Sunday, December 02, 2007

Seeing Double

Being an avid fan of small utilities and portable applications I sometimes create problems for myself.

For instance, here is my general routine.

  1. Find a new or updated utility or application.
  2. Download and try to extract the files without installing it.
  3. If that fails, I install the program, copy the application folder out, then uninstall it.
  4. Next I save the application's program folder in an appropriate location in my "standalone applications" folder pile.
  5. Finally, I must try very hard to remember where I put everything.

I probably have more than a hundred such applications right now.  I've tried hard to organize them under a logical (to me) file structure. 

At work I have one "portable" application folder and structure.

At home I have another.

Then there is the set on my primary sysadmin USB stick.

Between the desktop pc and the two laptops, my work system and my USB stick I must struggle to keep them all updated and consistent..  That's where having a good sync program or two comes in really handy.

Unfortunately, I still sometimes end up finding multiple copies of a particular application squirreled away in multiple locations.

So periodically, I sweep my system for duplicate files with a duplicate file finder utility.

One must be very careful with these things.  Often multiple copies of important system or program files are scattered across a system.  I prefer to run these on my "personal" folders and locations rather than on entire drives.

When I used one of these at work on my "D:" partition where space was getting tight with all my utilities, applications, and setup programs I ended up cleaning up over 300 MB of space.  That seems like a lot, but mostly was just from about ten network installation programs and server/client administration tools I had multiple older copies retained for.  I had forgotten about those archive versions so I was able to burn them to a CD and then delete the older ones.

Not bad....

A brief test setup explained and disclaimer...

Just for kicks I decided to run an informal comparison on all the tools listed against each other.  I limited the scan location to my "portable apps" folder kept on my system hard-drive.

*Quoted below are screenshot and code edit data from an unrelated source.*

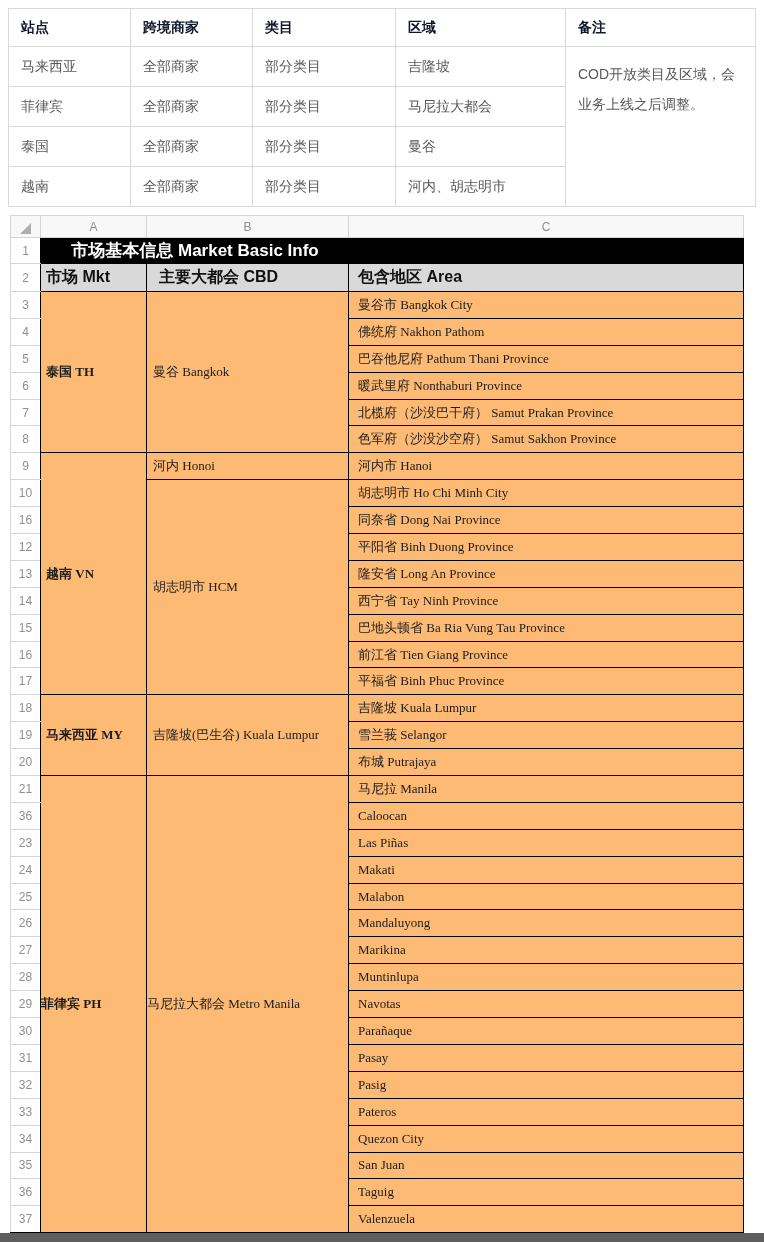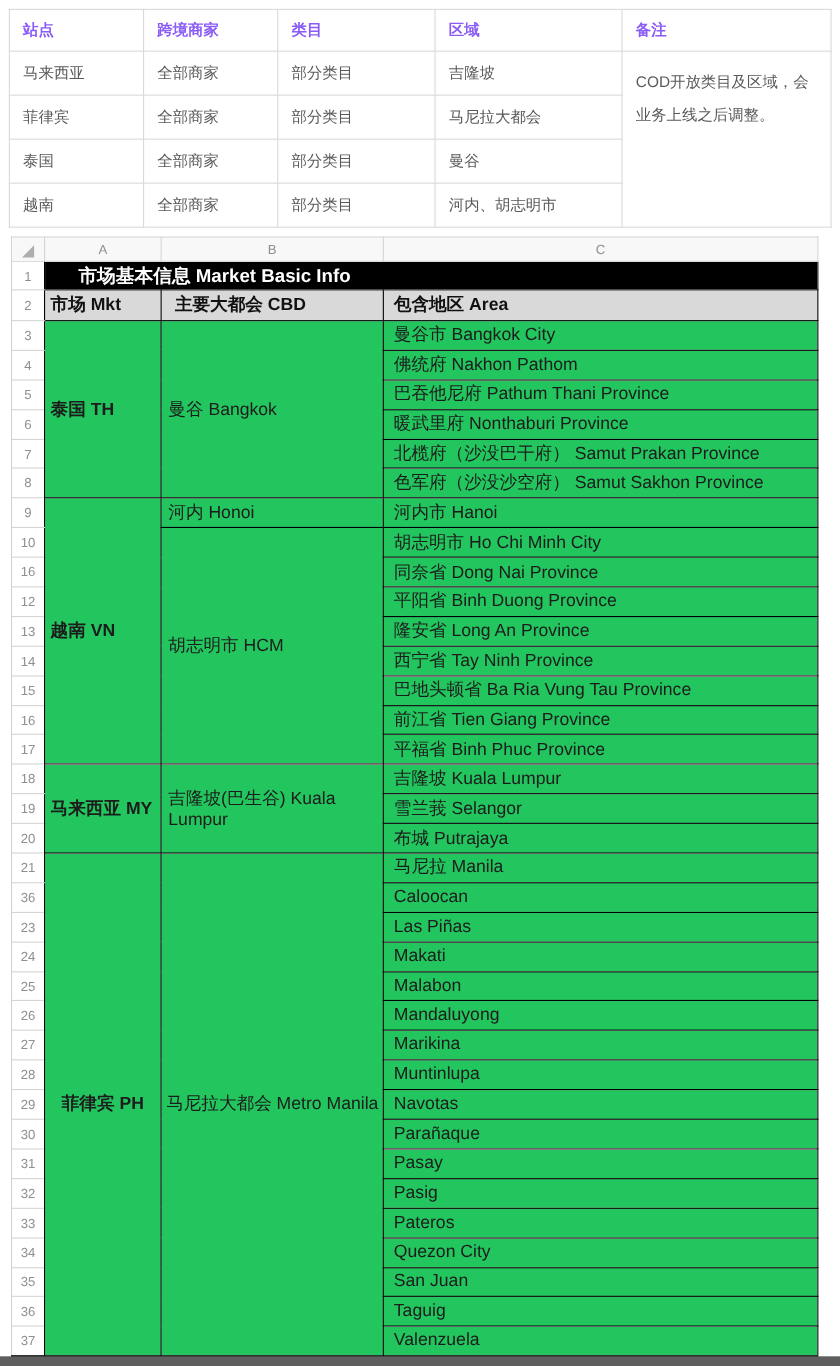"站点" .top-table th { color: #8b5cf6 -> #0f172a }
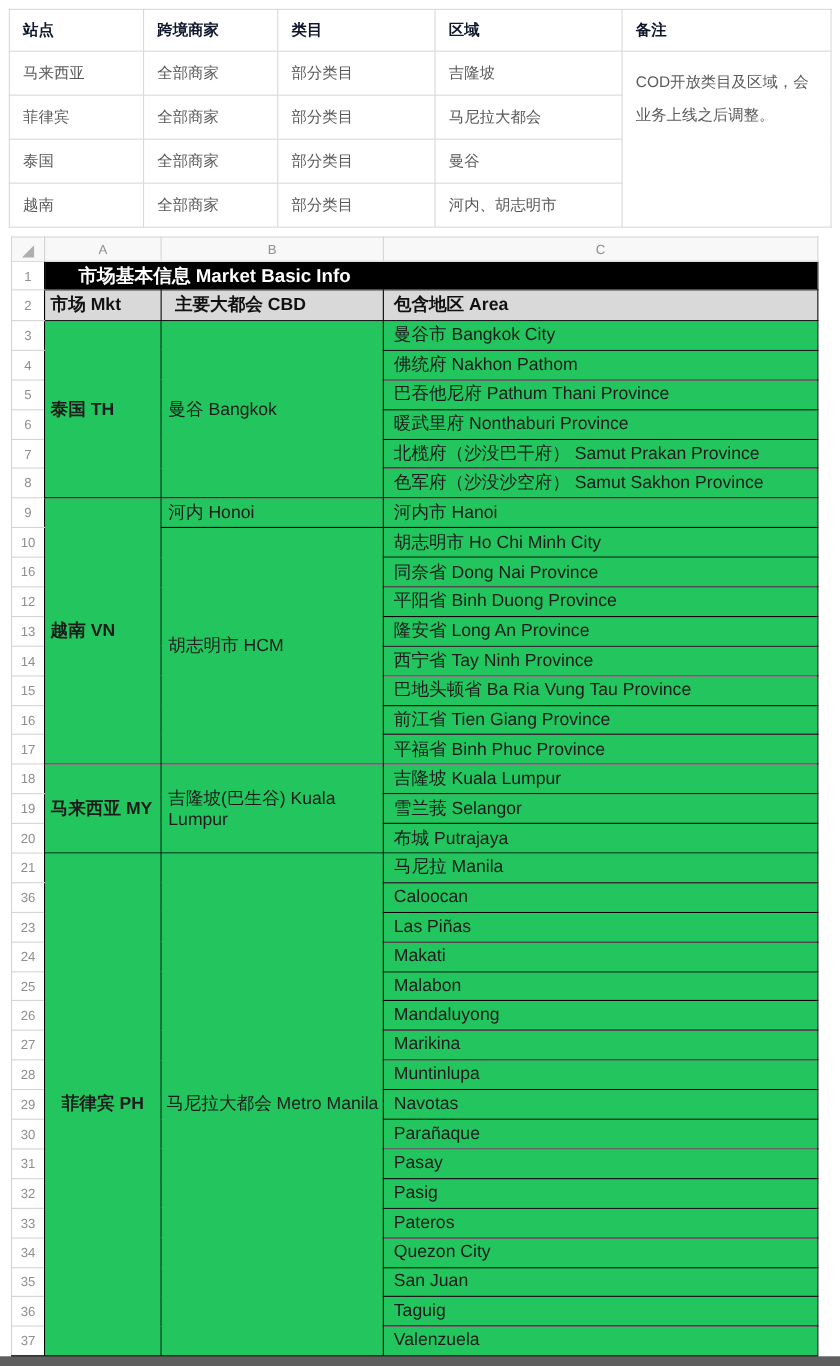"曼谷市 Bangkok City" .sheet td.cell { background: #22c55e -> #fdba74; font-family: none -> Liberation Serif, serif; font-size: 16px -> 13px }
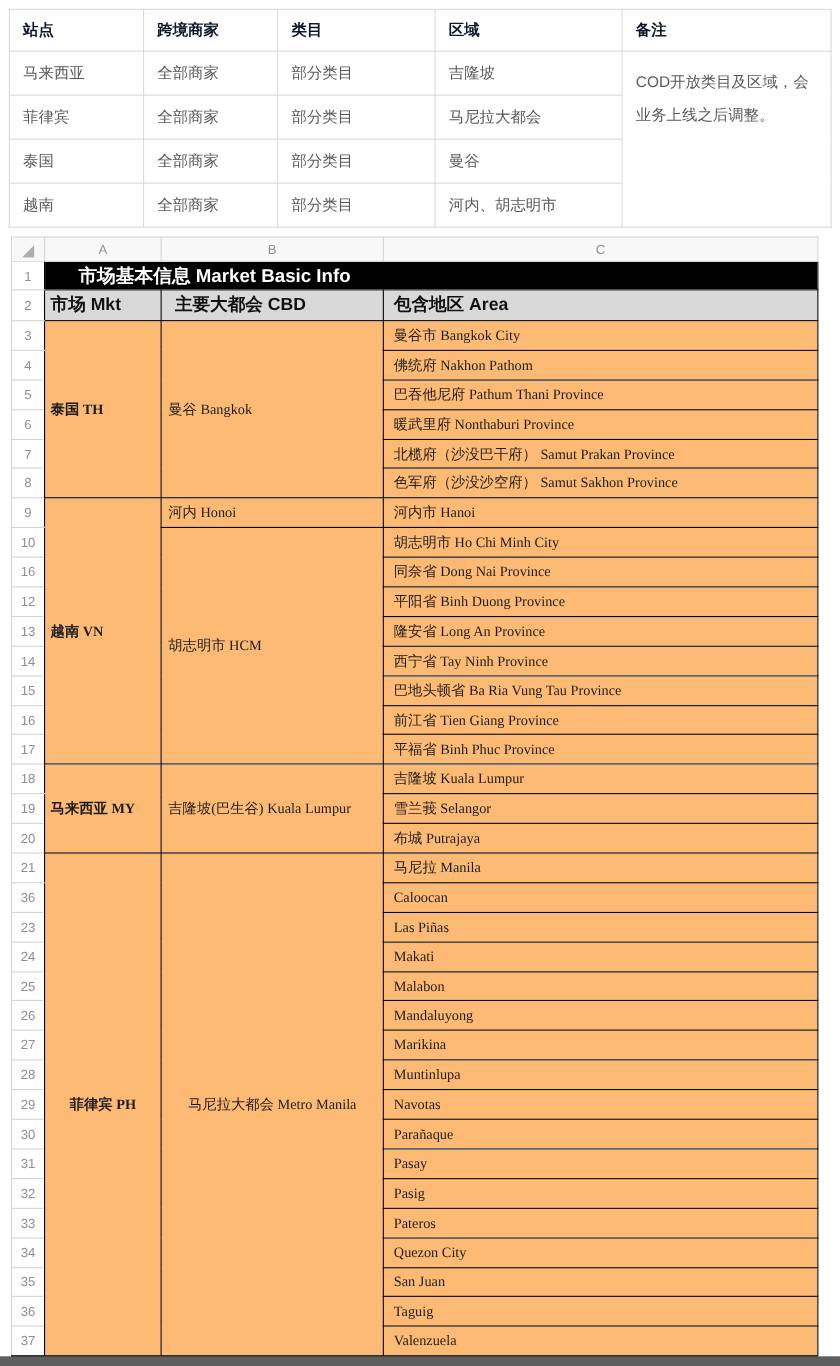"菲律宾 PH" .sheet td.cell.center { text-align: center -> none }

The folder size is 1.27 GB, contains 1,780 folders, and 12,546 files. No filtering besides the default application settings were used nor any advanced comparison techniques, if possible.  All scans were run on the same system so should be fairly consistent.  Scan times by others will no-doubt vary from mine based on hard-drive speed, buffering, CPU/memory speeds, file-system fragmentation, and a host of other variables.  All this means that my results are effectively my own.  Some differences in the way the applications report their results may make exact result comparisons difficult. However all attempts will be made to compare as usefully as possible. The result descriptions can be useful information in of itself.

All programs will run on Windows 200/XP/Vista. They should run on older versions of Windows as well.  However, I did notice that some applications were able to view and access more folders on Vista than others could.  This could be both because of the design of the application to protect/skip certain system folders, hidden folders or files/folders with special attributes set, or because the application doesn't have sufficient rights to access some locations under Vista that it may under Windows 2000/XP/Win9x. Keep this in mind as well in your decisions.

Freeware Duplicate File Finders: The List

DupKiller - (freeware) - Mention of this utility has occurred at least three times in the course of this blog.  It appears I am quite taken by it. The feature that makes it so appealing is the speed at which it is able to sort through entire drive contents.  You can narrow down to folders, a drive, or multiple drives.  You can filter and exclude certain file extensions from the results.  However, this program just doesn't look for similarly named or dated or sized files, but also can compare files by contents, percent of match factors. It includes preview tools for graphic and text files. It provides details statistics on file duplication and space consumed by duplicate files.  You can also get it to search system and hidden files normally passed up by some scanners.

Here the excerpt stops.